With that goal in mind, I am currently engaged in preliminary discussions with the staff of Congressman Andrew Garbarino of New York’s 2nd district. He is a Member of the House Homeland Security Committee and Chairman of the Subcommittee on Cybersecurity and Infrastructure Protection. I’m quite impressed that he seems to understand the magnitude and threat posed by cyber wire fraud and the lack of organizational responsibility mandated by Congress to help support the American public, and American commercial industry to respond to these attacks and prevent these funds from making their way to global terrorists.
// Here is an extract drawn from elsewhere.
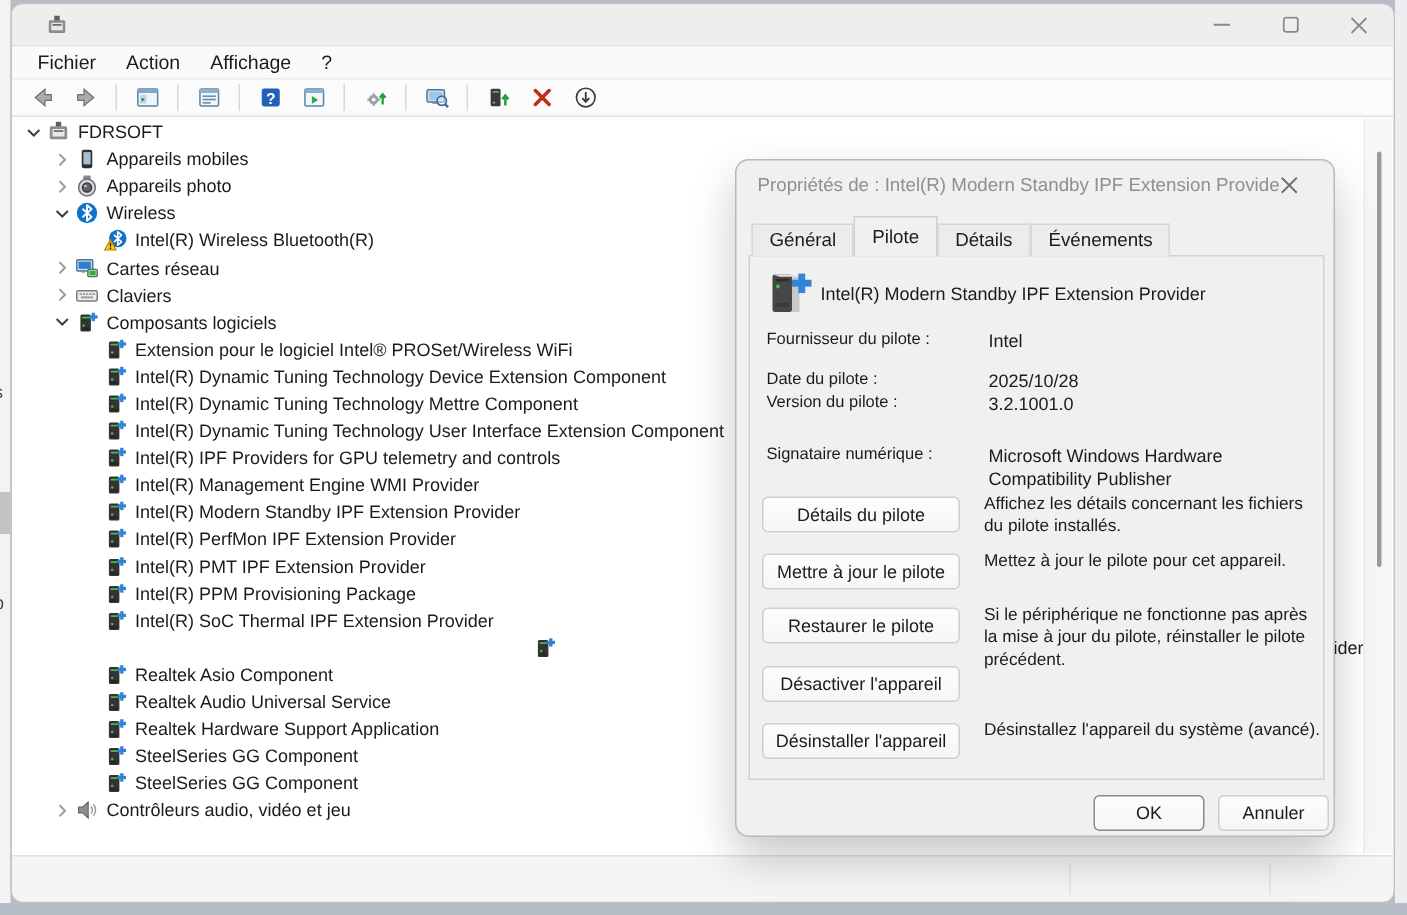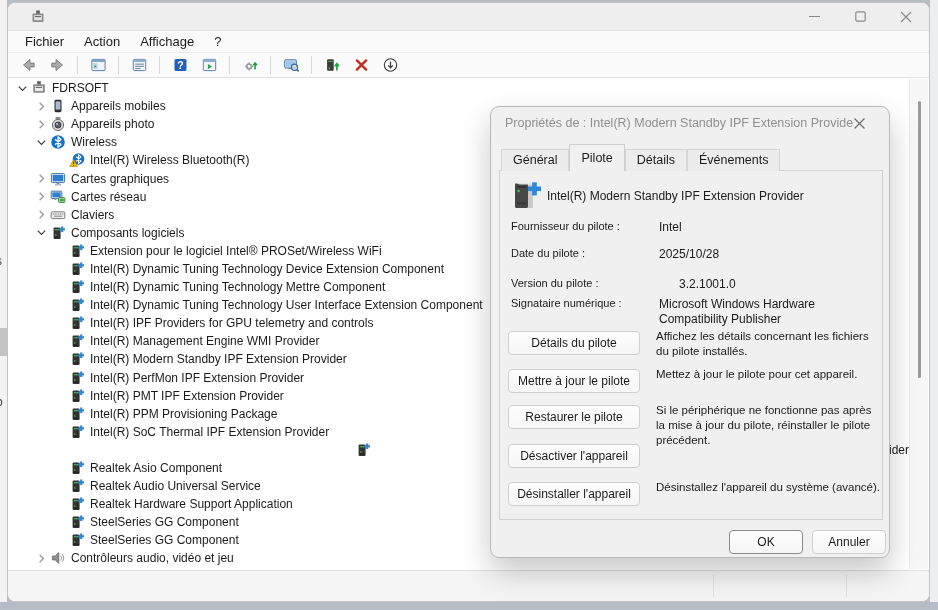"Cartes graphiques" div.tree-row { html: <div> <span> <svg> <path></path> </svg> </span> <span> <svg> <rect></rect> <rect></rect> <rect></rect> <rect></rect> </svg> </span> <span>Cartes graphiques</span> </div> -> none }
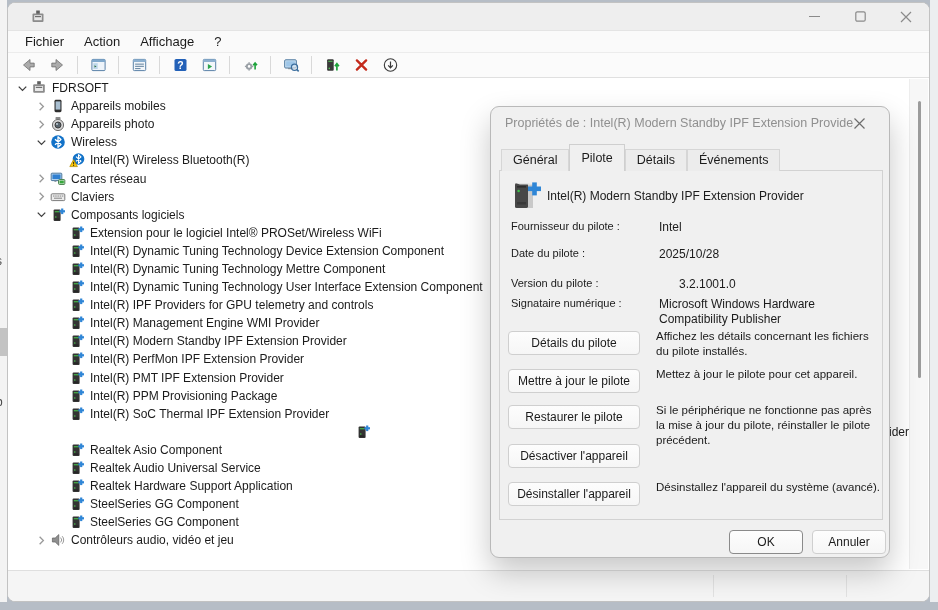"Version du pilote :" div.field-row { gap: 20px -> none; top: 170px -> 155px }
In summary, I believe the squeaky wheel gets the oil in politics. Cyber wire fraud is a multi-billion-dollar issue which may well be funding global terrorism. And yet there is not a single government agency that is federally funded or mandated to report to Congress with the primary goal to defend and protect Americans against wire fraud. Generally, unless you identify the fraud within approximately 3 business days, the odds are not in your favor of getting your money back – odds that diminish every day that goes by after day 3. I’m not trying to dismiss the impact of the CrowdStrike ‘oopsy’. Instead, I truly hope that the U.S. government doesn’t use this issue as an excuse to justify more regulation and rules on tech providers. Our government’s focus should be on helping businesses to combat cyber wire fraud and stop the loss of billions of dollars going overseas to criminals.